What is needed is the exact text of each line in the listing below from the one with "- Como não era" up to and including the one with "- Em geral, esse", and no pictures.

---+---

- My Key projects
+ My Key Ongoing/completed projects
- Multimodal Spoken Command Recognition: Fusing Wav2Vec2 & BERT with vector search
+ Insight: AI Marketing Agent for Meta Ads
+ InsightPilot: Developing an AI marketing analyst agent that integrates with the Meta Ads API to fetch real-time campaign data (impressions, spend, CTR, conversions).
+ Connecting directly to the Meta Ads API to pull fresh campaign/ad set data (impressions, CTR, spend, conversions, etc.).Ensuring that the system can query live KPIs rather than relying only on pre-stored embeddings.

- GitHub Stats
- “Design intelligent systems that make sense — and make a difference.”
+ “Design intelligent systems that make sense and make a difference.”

---+---

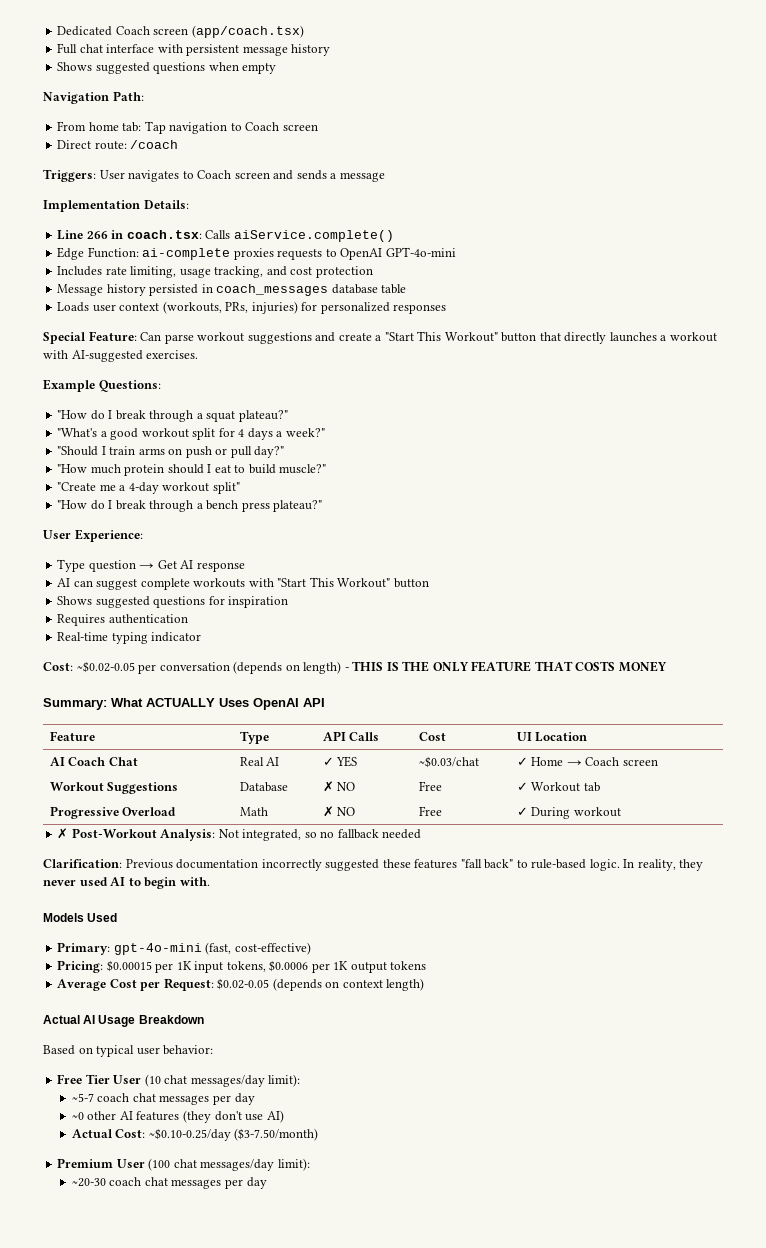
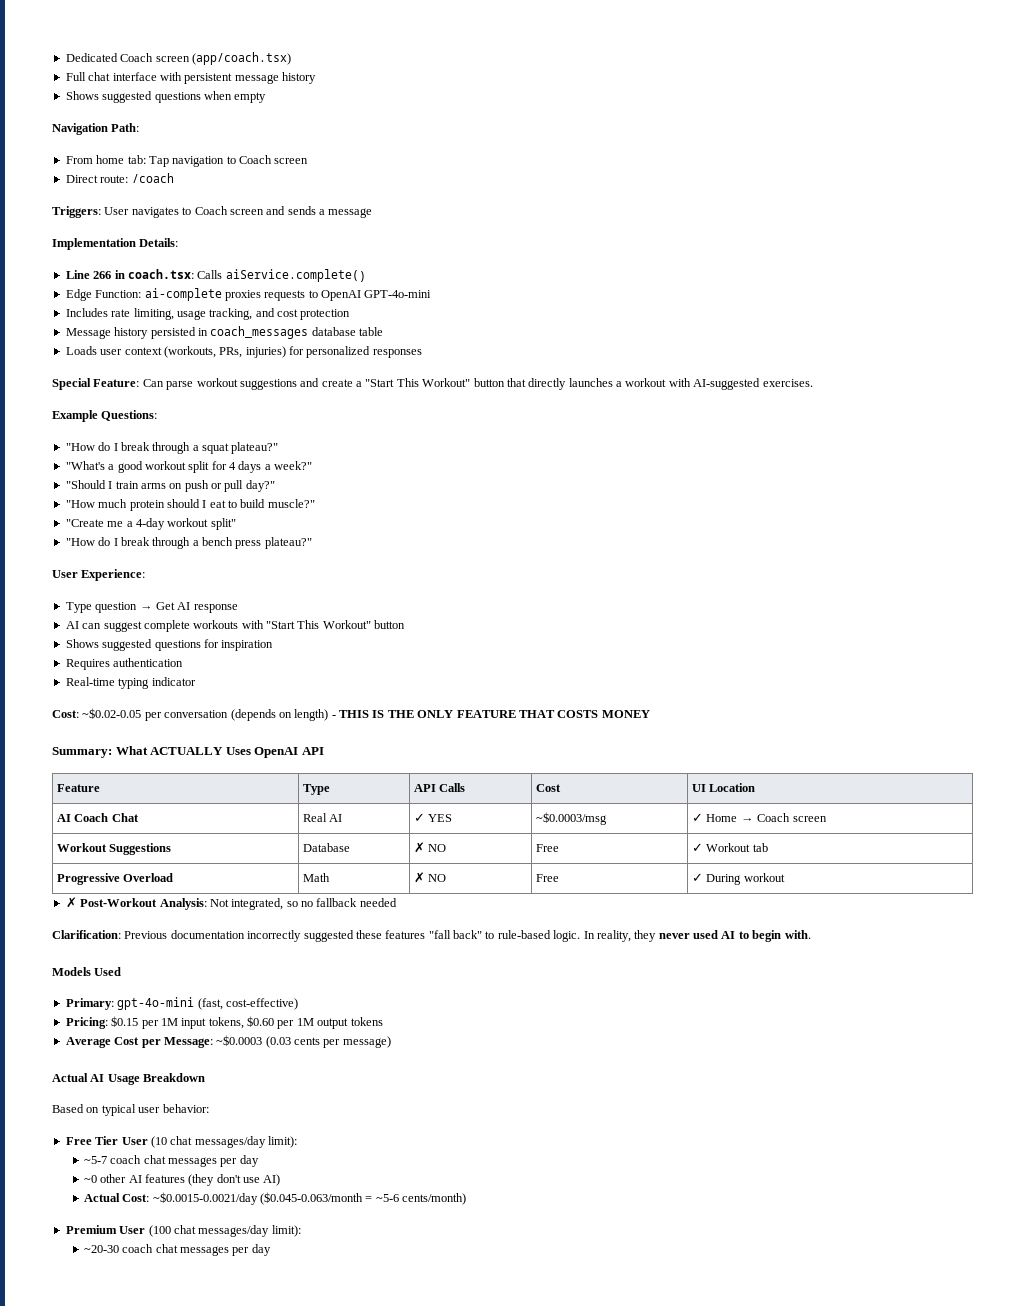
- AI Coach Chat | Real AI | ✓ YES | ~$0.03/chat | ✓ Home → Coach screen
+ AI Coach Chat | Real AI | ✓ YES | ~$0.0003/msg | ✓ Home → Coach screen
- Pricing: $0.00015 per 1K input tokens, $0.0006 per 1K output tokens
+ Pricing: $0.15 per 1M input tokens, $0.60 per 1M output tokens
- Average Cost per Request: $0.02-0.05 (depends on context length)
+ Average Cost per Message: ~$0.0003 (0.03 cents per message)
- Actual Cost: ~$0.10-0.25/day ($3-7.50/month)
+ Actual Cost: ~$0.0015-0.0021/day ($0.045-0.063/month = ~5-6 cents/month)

---+---

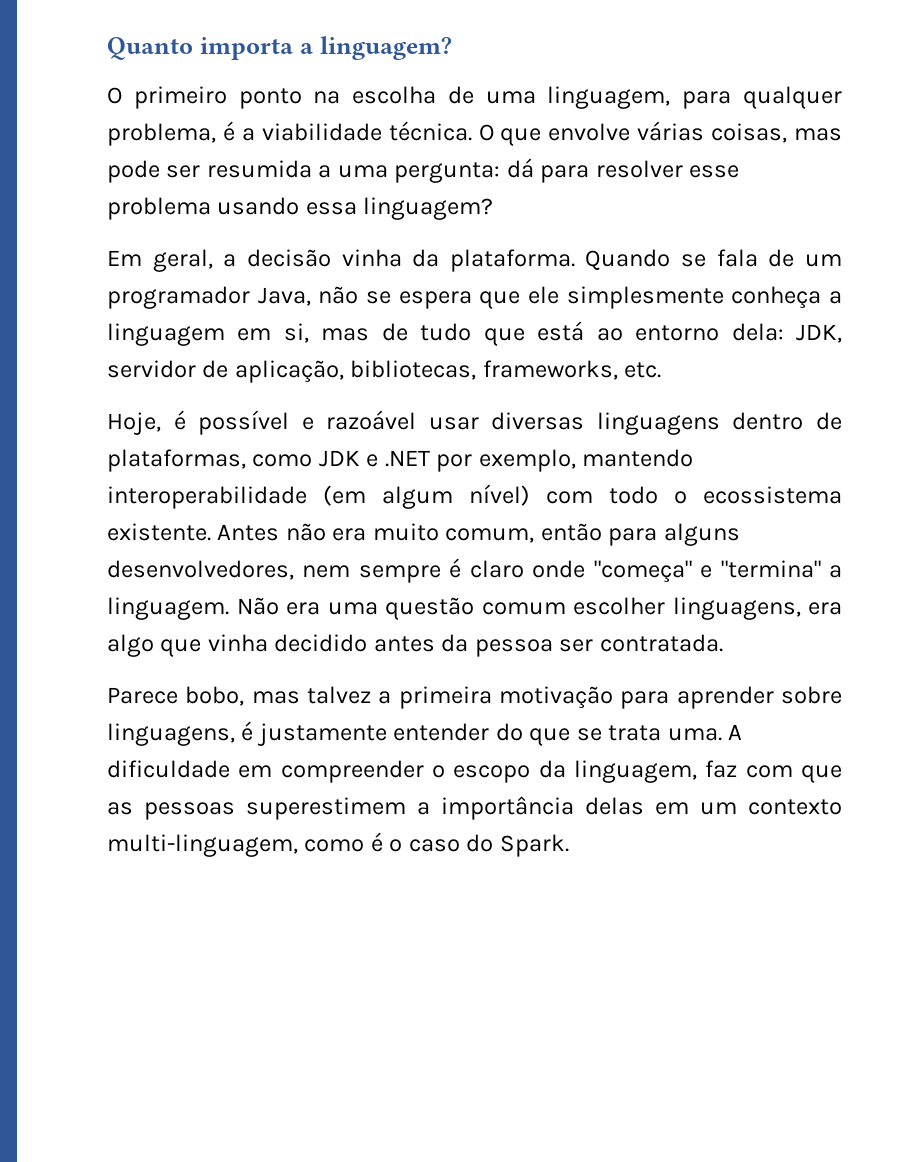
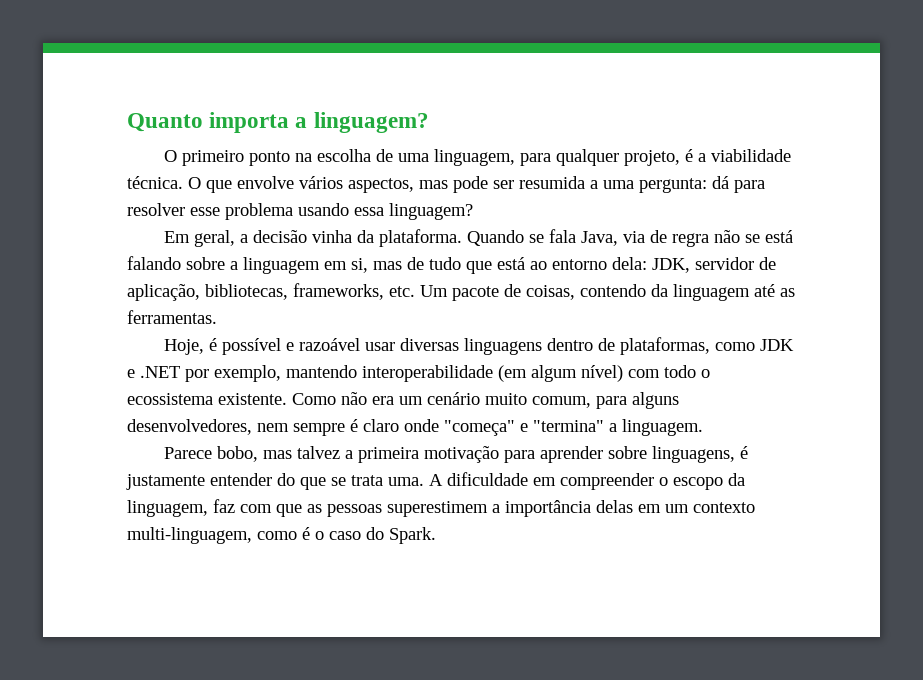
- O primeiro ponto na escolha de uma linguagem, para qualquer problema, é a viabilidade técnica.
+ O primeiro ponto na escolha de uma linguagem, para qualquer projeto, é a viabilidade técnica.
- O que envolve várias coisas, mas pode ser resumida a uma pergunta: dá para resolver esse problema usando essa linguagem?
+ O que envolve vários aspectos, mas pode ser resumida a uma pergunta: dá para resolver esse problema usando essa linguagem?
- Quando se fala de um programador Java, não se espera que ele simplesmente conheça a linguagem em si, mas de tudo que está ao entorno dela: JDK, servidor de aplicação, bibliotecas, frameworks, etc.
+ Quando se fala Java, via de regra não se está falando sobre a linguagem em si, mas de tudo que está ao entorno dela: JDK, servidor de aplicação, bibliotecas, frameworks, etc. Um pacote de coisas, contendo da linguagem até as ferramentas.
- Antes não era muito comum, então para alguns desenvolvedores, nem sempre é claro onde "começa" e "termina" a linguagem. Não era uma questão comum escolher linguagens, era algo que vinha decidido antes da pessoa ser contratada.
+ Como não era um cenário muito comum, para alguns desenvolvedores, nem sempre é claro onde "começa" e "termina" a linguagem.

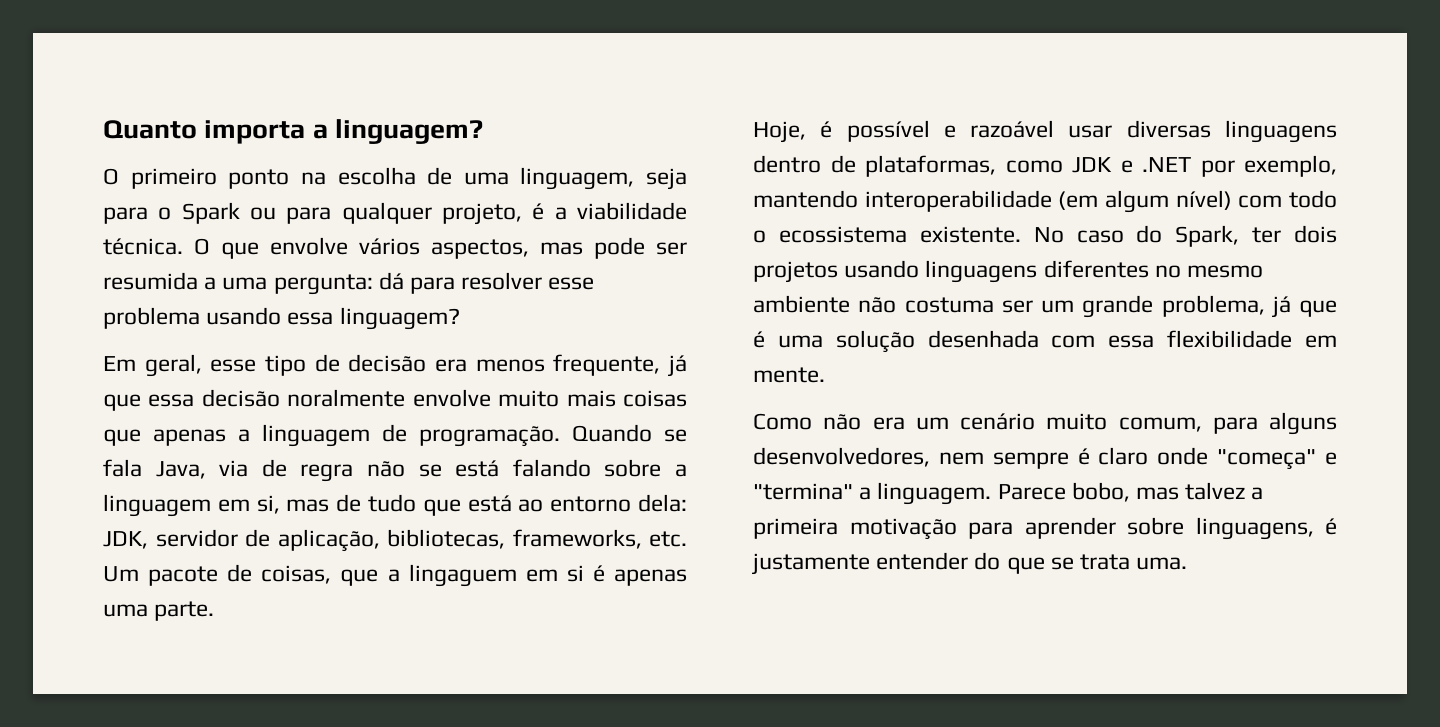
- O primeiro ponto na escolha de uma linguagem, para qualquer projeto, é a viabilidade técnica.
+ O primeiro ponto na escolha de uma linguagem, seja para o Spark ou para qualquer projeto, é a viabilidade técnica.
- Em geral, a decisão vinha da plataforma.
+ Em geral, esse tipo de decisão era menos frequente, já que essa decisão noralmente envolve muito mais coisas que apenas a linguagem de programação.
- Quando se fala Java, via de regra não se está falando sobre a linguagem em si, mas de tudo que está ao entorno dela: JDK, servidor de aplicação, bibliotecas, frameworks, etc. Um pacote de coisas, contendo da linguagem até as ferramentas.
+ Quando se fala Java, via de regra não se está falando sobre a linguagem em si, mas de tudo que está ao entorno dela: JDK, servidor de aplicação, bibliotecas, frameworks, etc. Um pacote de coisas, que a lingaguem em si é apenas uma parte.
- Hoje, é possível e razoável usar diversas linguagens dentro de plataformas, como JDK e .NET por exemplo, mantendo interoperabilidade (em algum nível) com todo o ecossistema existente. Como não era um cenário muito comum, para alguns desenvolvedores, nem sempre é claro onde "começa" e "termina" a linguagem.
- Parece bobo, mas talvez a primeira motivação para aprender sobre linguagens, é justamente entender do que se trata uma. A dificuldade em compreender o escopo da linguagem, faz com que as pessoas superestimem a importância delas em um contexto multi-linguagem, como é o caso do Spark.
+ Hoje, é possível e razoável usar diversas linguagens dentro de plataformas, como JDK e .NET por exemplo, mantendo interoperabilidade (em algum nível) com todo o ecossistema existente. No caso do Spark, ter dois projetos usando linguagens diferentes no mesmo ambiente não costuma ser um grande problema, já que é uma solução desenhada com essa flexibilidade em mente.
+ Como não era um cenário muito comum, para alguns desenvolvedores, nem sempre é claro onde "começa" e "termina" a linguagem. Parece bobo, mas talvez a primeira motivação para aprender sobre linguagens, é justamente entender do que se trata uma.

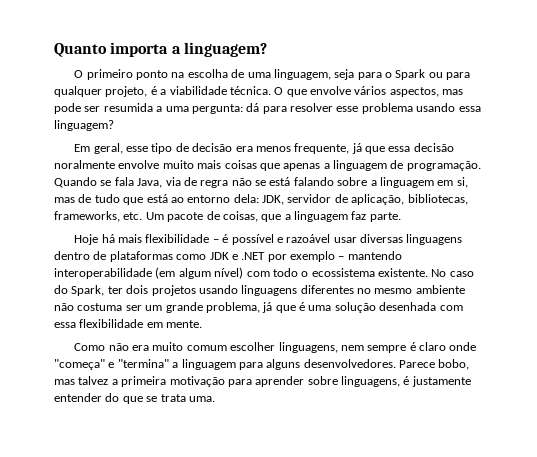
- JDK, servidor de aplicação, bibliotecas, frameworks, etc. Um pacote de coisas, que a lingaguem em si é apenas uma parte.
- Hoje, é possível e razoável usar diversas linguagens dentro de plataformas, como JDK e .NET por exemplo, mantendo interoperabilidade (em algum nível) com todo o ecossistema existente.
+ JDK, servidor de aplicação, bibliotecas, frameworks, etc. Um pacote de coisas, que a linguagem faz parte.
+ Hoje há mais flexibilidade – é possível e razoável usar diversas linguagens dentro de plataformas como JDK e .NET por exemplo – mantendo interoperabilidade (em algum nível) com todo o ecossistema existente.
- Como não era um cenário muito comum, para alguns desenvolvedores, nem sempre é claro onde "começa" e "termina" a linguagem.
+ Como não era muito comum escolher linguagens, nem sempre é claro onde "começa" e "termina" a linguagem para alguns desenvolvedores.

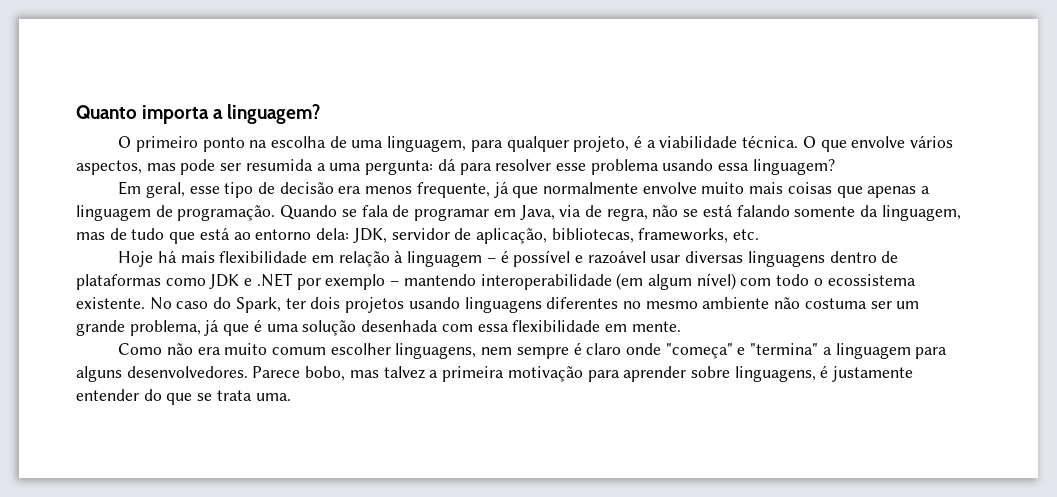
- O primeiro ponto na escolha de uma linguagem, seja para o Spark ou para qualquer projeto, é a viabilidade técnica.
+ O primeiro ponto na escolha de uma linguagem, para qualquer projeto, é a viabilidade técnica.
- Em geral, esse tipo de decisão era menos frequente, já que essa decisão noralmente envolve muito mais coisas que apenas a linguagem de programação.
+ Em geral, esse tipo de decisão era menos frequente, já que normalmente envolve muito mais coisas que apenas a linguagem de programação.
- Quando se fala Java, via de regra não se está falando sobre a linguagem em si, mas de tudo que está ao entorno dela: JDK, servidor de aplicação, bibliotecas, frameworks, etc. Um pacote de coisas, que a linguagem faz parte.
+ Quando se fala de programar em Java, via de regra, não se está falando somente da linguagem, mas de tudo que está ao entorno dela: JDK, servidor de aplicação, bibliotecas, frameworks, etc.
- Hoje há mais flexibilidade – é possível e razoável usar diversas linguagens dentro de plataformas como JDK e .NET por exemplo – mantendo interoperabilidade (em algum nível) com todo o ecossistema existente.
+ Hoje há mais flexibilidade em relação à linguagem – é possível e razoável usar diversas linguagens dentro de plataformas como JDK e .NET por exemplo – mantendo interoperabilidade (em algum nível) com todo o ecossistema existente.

---+---

Solution:
- Como não era um cenário muito comum, para alguns desenvolvedores, nem sempre é claro onde "começa" e "termina" a linguagem.
+ Como não era muito comum escolher linguagens, nem sempre é claro onde "começa" e "termina" a linguagem para alguns desenvolvedores.

- O primeiro ponto na escolha de uma linguagem, seja para o Spark ou para qualquer projeto, é a viabilidade técnica.
+ O primeiro ponto na escolha de uma linguagem, para qualquer projeto, é a viabilidade técnica.
- Em geral, esse tipo de decisão era menos frequente, já que essa decisão noralmente envolve muito mais coisas que apenas a linguagem de programação.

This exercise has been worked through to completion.